(INPUT DATA begins)

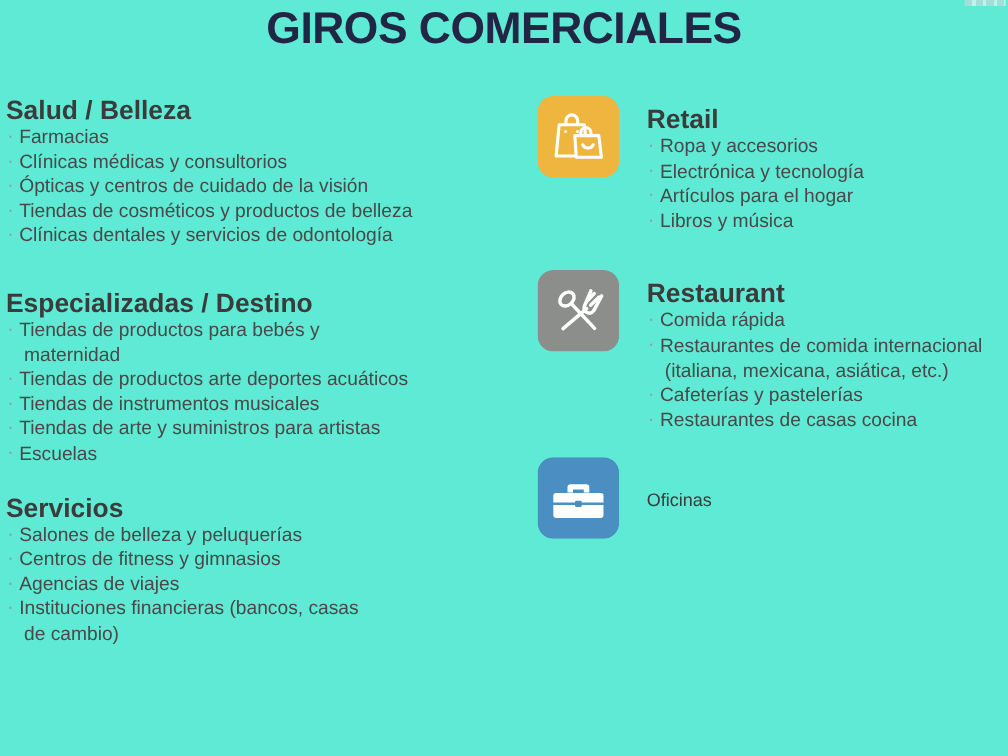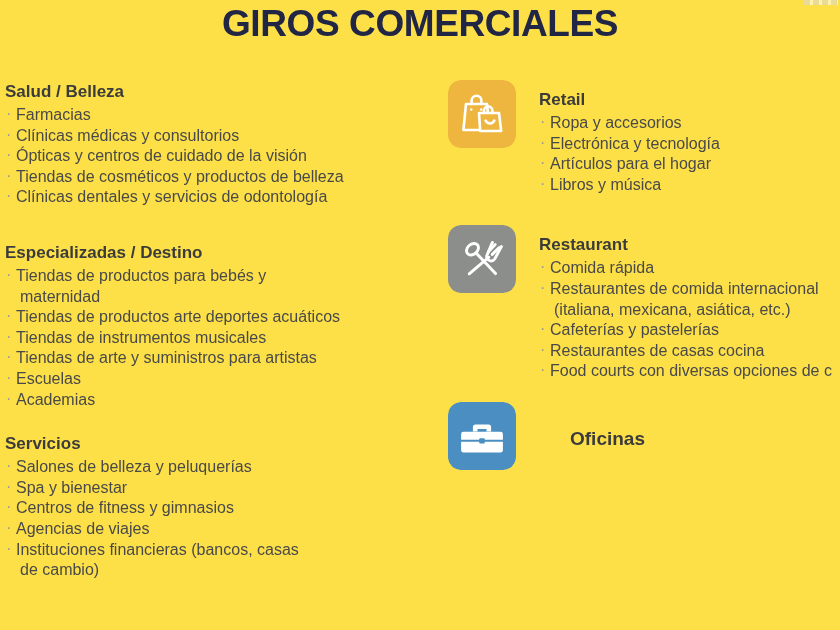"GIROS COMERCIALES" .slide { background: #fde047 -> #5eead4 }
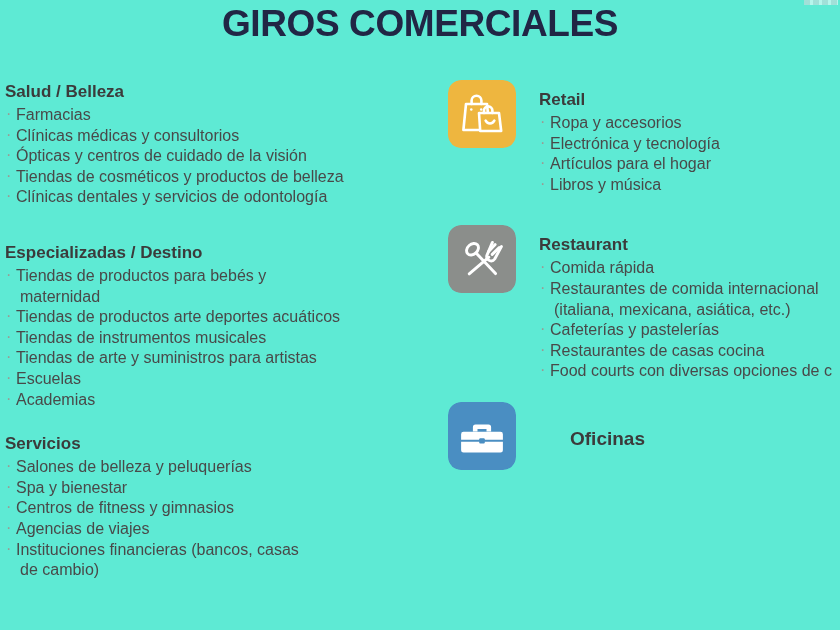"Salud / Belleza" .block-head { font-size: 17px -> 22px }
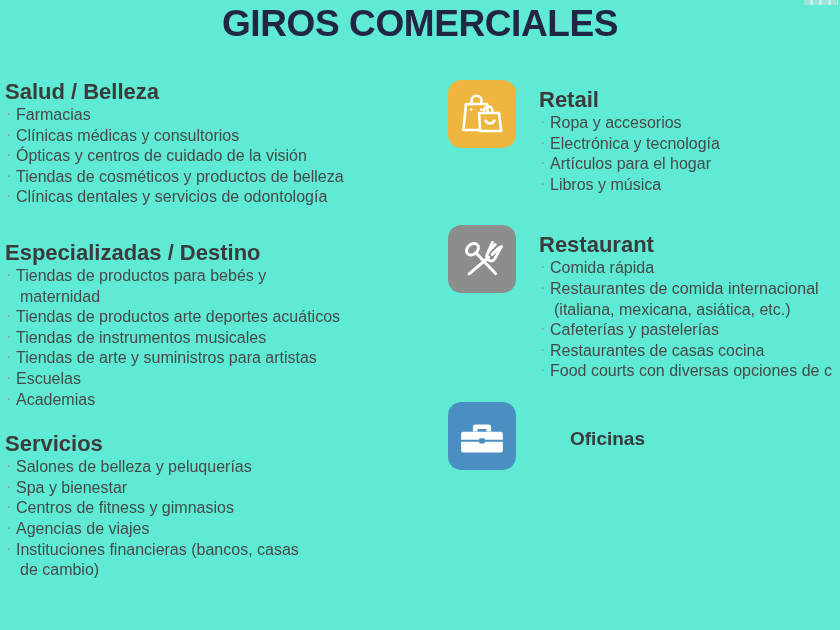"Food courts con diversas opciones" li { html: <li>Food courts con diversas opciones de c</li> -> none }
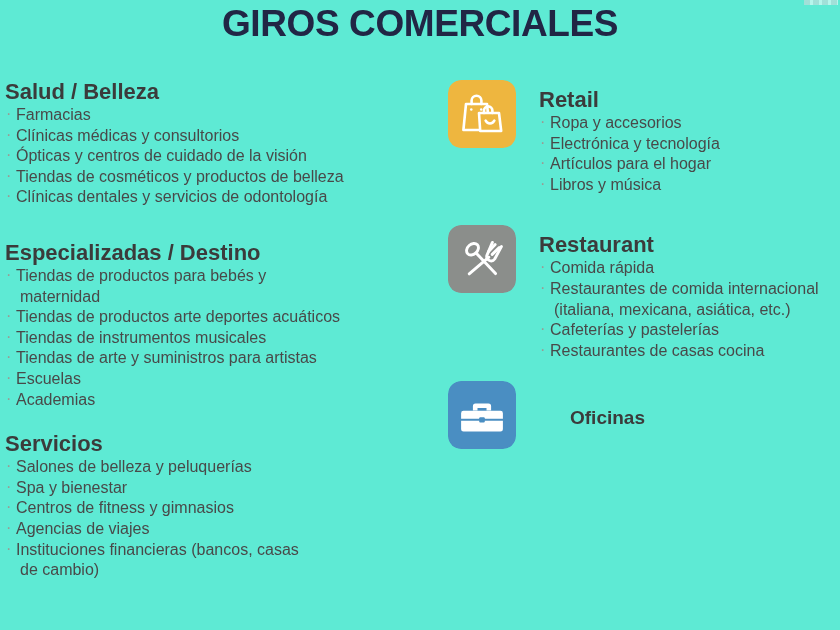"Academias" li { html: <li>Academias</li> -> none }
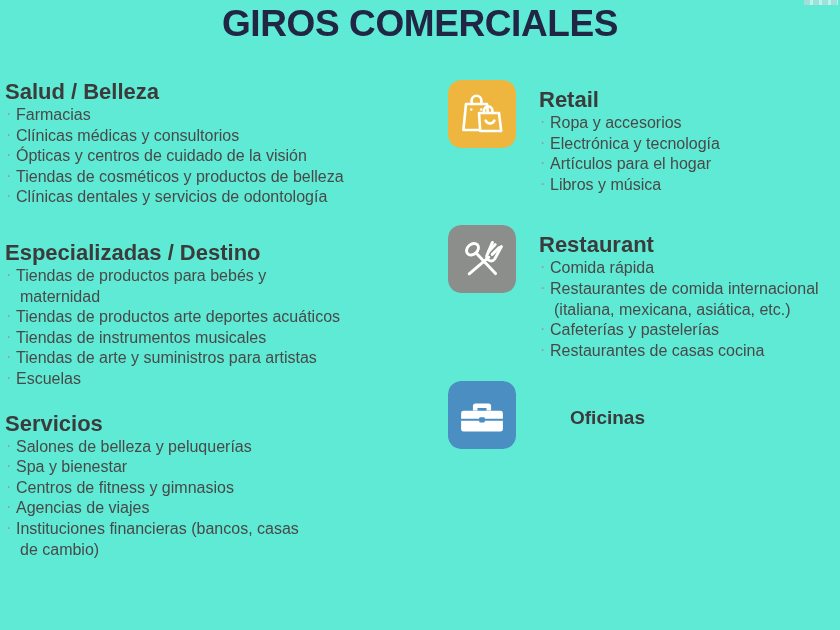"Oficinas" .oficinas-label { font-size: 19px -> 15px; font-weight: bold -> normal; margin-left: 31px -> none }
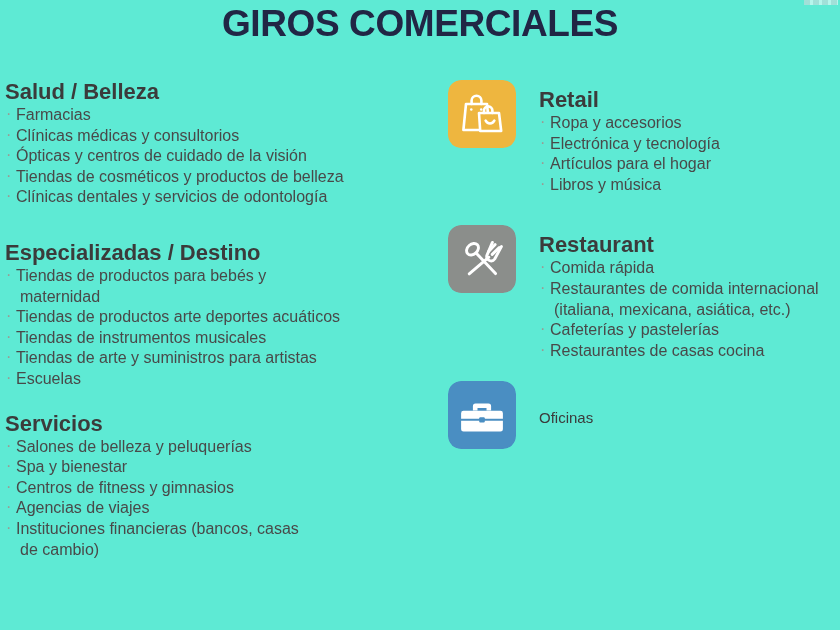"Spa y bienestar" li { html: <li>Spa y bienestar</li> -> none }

(INPUT DATA ends)

▸ EXERCISE DIRECTIONS:
Retype only the lines from the one with "html: <li>Food courts" through the final line of the entries, please, and keep the pictures out.

▸ EXERCISE RESPONSE:
"Food courts con diversas opciones" li { html: <li>Food courts con diversas opciones de c</li> -> none }
"Academias" li { html: <li>Academias</li> -> none }
"Oficinas" .oficinas-label { font-size: 19px -> 15px; font-weight: bold -> normal; margin-left: 31px -> none }
"Spa y bienestar" li { html: <li>Spa y bienestar</li> -> none }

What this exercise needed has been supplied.